Speaker asked to step aside in Zuma debate
Publish date: 17 July 2017
Issue Number: 734
Diary: IBA Legalbrief Africa
Category: South Africa
Opposition parties in Parliament have formally asked Speaker of the National Assembly Baleka Mbete to recuse herself from presiding over the upcoming debate on the motion of no confidence in President Jacob Zuma‚ saying it would be inappropriate for her to preside over it, says a TimesLIVE report. The request was made in a letter written by UDM leader Bantu Holomisa on behalf of his party as well as the leaders of the ACDP‚ African People’s Convention‚ COPE‚ DA‚ EFF and IFP. Holomisa stated that the parties had met on 13 July and resolved that it would not be proper for Mbete to preside over the debate. The parties based their argument on the following grounds: Mbete was on record instructing ANC MPs in the National Assembly to vote in favour of their President; in the event of the success of the motion‚ Mbete was enjoined by the Constitution to act as President; and she is also in the running for ANC president and by extension the President of the country. ‘Making matters worse is your recent attack on the judiciary. You have said that certain judges are biased against your party. Your action undermines your duty to act as liaison between Parliament‚ as an institution‚ and the other arms of state. It means that you still fail to separate your role as the head of the National Assembly and that of ANC chairperson.’

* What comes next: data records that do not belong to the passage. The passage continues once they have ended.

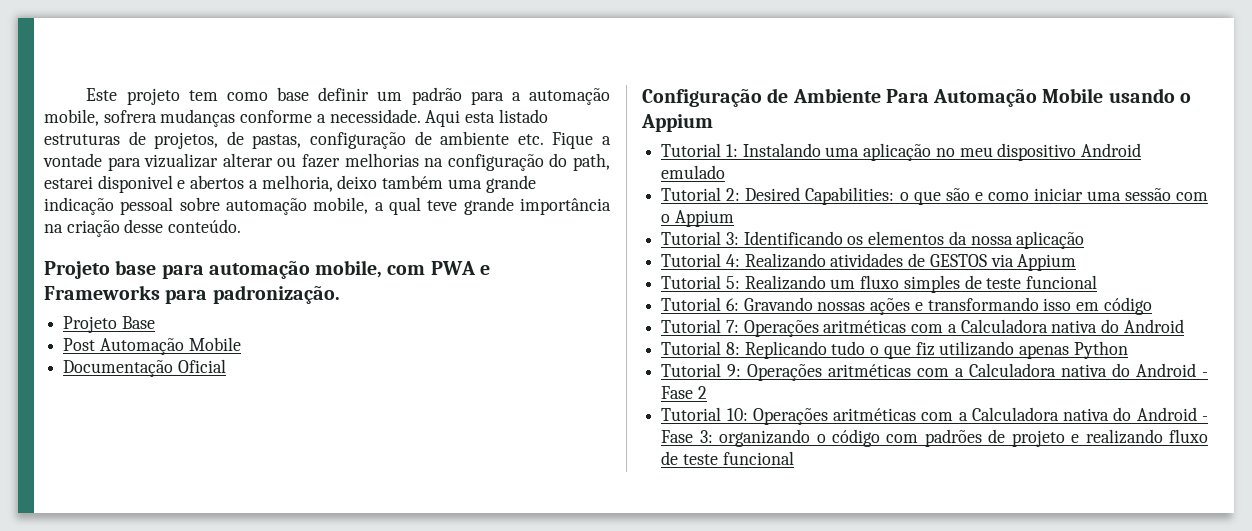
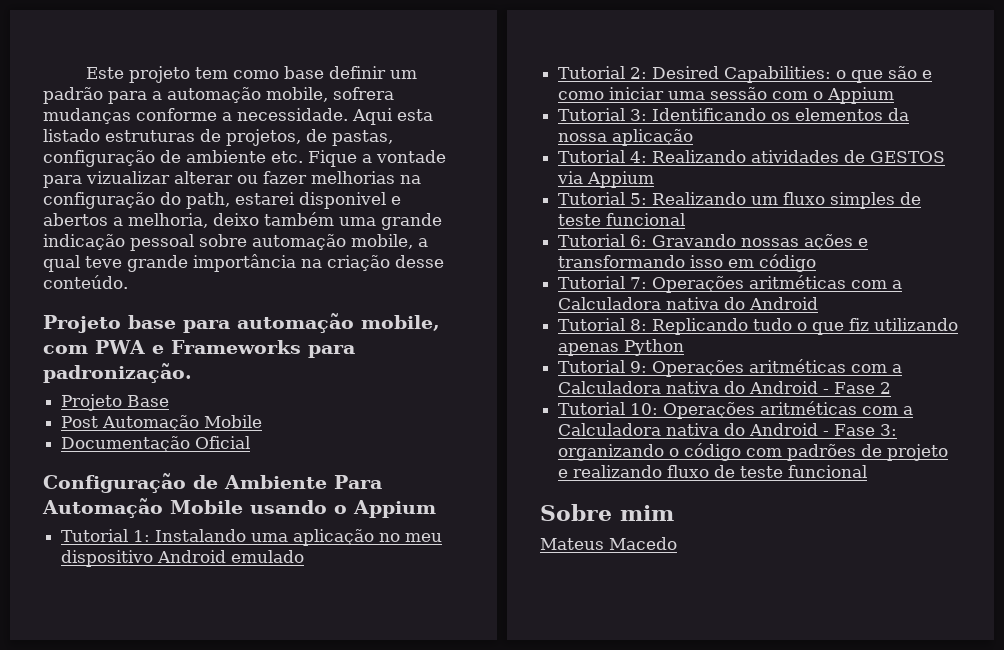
+ Sobre mim
+ Mateus Macedo

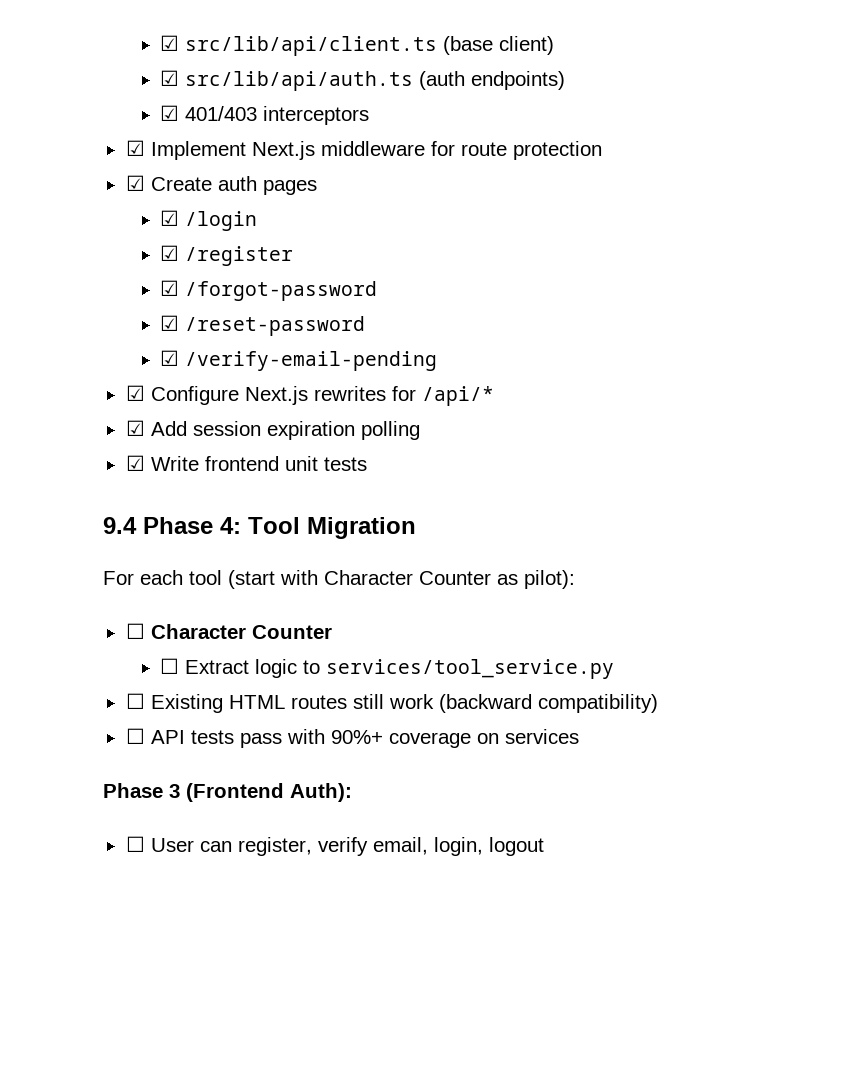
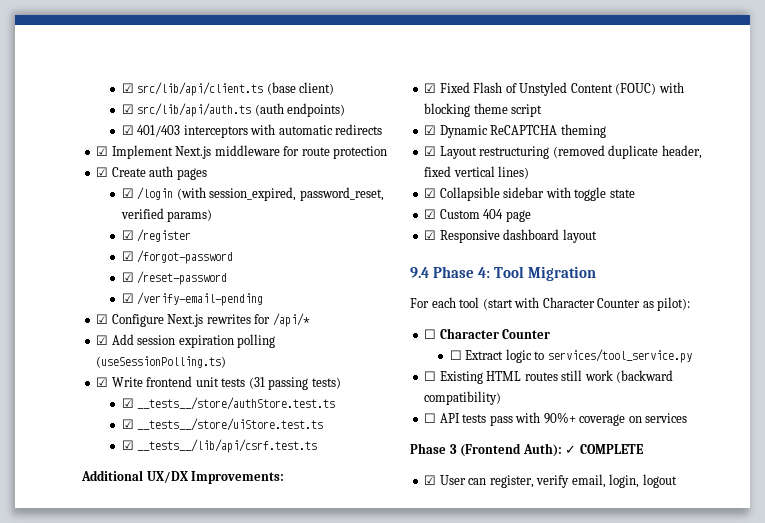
- ☑ 401/403 interceptors
+ ☑ 401/403 interceptors with automatic redirects
- ☑ /login
+ ☑ /login (with session_expired, password_reset, verified params)
- ☑ Add session expiration polling
+ ☑ Add session expiration polling (useSessionPolling.ts)
- ☑ Write frontend unit tests
+ ☑ Write frontend unit tests (31 passing tests)
+ ☑ __tests__/store/authStore.test.ts
+ ☑ __tests__/store/uiStore.test.ts
+ ☑ __tests__/lib/api/csrf.test.ts
+ Additional UX/DX Improvements:
+ ☑ Fixed Flash of Unstyled Content (FOUC) with blocking theme script
+ ☑ Dynamic ReCAPTCHA theming
+ ☑ Layout restructuring (removed duplicate header, fixed vertical lines)
+ ☑ Collapsible sidebar with toggle state
+ ☑ Custom 404 page
+ ☑ Responsive dashboard layout
- Phase 3 (Frontend Auth):
- ☐ User can register, verify email, login, logout
+ Phase 3 (Frontend Auth): ✓ COMPLETE
+ ☑ User can register, verify email, login, logout

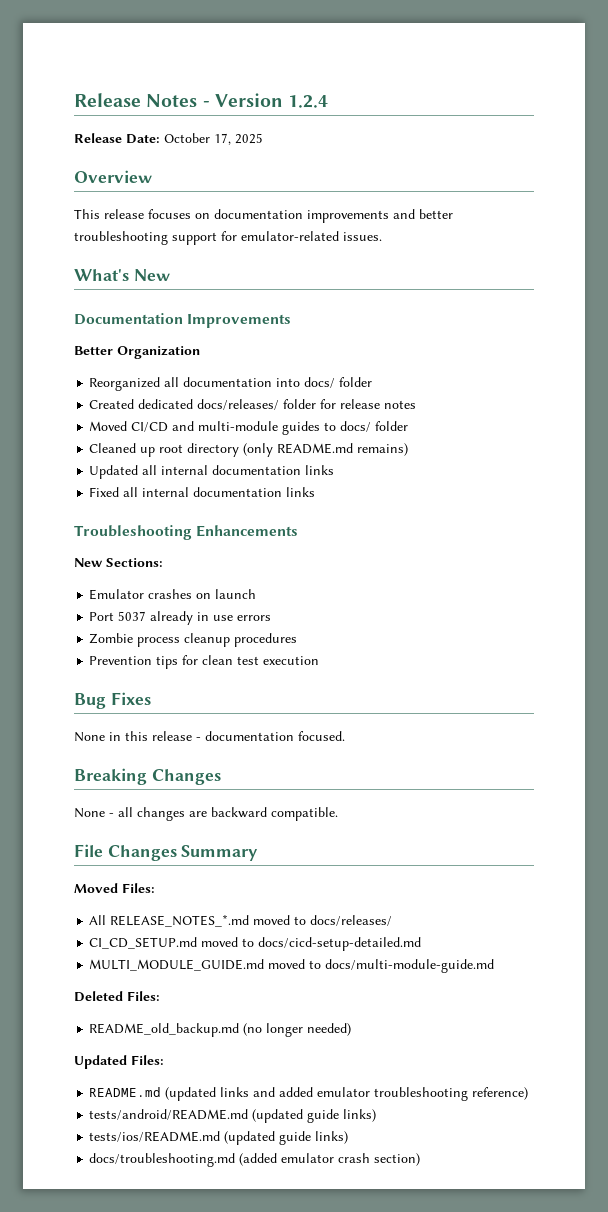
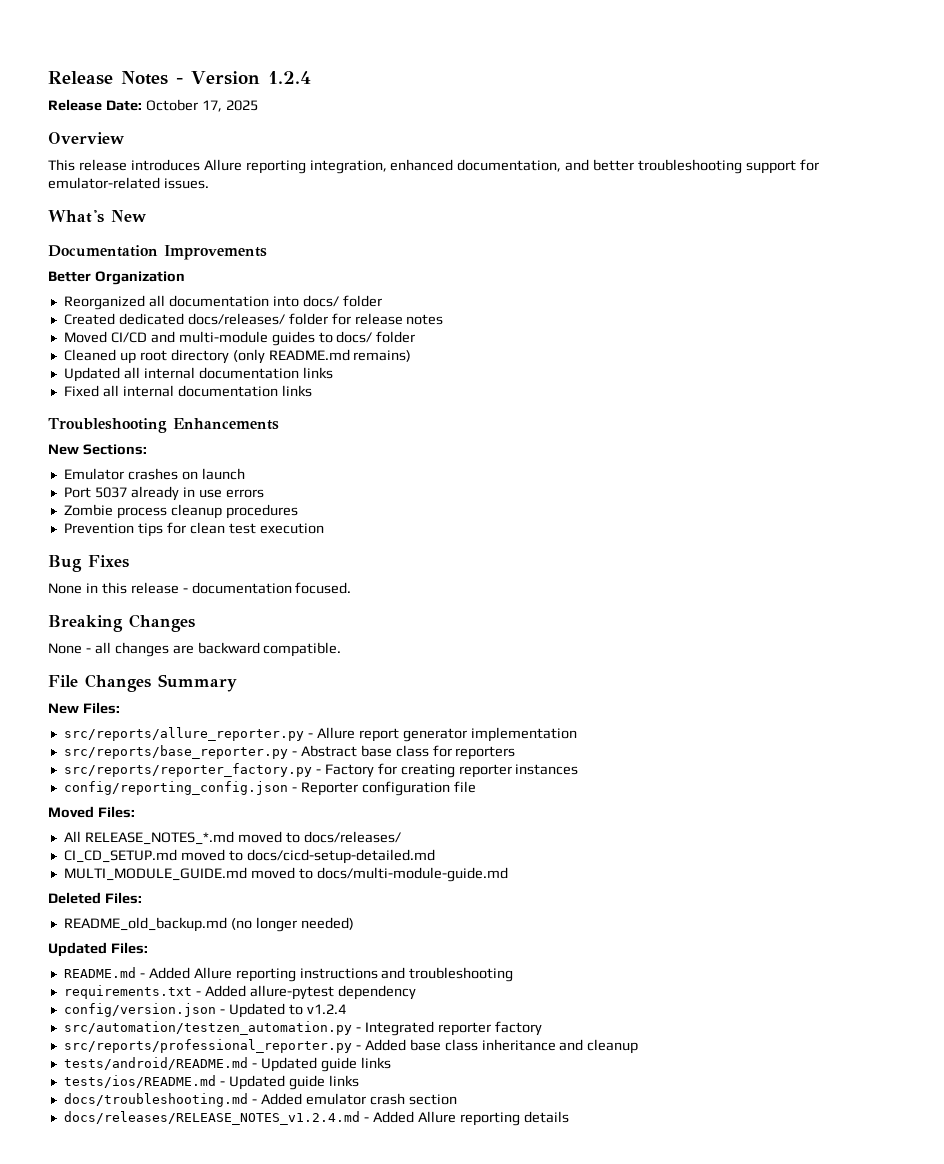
- This release focuses on documentation improvements and better troubleshooting support for emulator-related issues.
+ This release introduces Allure reporting integration, enhanced documentation, and better troubleshooting support for emulator-related issues.
+ New Files:
+ src/reports/allure_reporter.py - Allure report generator implementation
+ src/reports/base_reporter.py - Abstract base class for reporters
+ src/reports/reporter_factory.py - Factory for creating reporter instances
+ config/reporting_config.json - Reporter configuration file
- README.md (updated links and added emulator troubleshooting reference)
- tests/android/README.md (updated guide links)
- tests/ios/README.md (updated guide links)
- docs/troubleshooting.md (added emulator crash section)
+ README.md - Added Allure reporting instructions and troubleshooting
+ requirements.txt - Added allure-pytest dependency
+ config/version.json - Updated to v1.2.4
+ src/automation/testzen_automation.py - Integrated reporter factory
+ src/reports/professional_reporter.py - Added base class inheritance and cleanup
+ tests/android/README.md - Updated guide links
+ tests/ios/README.md - Updated guide links
+ docs/troubleshooting.md - Added emulator crash section
+ docs/releases/RELEASE_NOTES_v1.2.4.md - Added Allure reporting details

However, the opposition parties are refusing to be part of the actual decision on the secret ballot matter. They want Mbete to take that decision alone, says a City Press report. Friday was the last day for parties to have their say on whether the vote should be secret or not. Despite the Constitutional Court clarifying last month that the powers to make a determination regarding voting procedures rest solely with the Speaker, Mbete invited views from interested parties regarding their preferred means of voting on this particular motion. ‘The views of the parties, considered together with a host of other factors, including the prevailing conditions, would assist the Speaker to arrive at a well-informed and logical decision,’ said Parliament in a 30 June statement. Speaking for the ANC caucus, Nonceba Mhlauli said the submission of the ANC parliamentary caucus was that it would respect and support whatever decision the Speaker made. In the DA’s submission, party leader Mmusi Maimane writes: ‘The Constitutional Court was quite explicit that this decision now lies with you as Speaker, and that whatever decision you take must meet the test of rationality. In the event that your decision is challenged at a later date, it will be a complicating factor to have asked leaders of parties for their views upfront, when these views will then form part of that later legal challenge,’ said Maimane.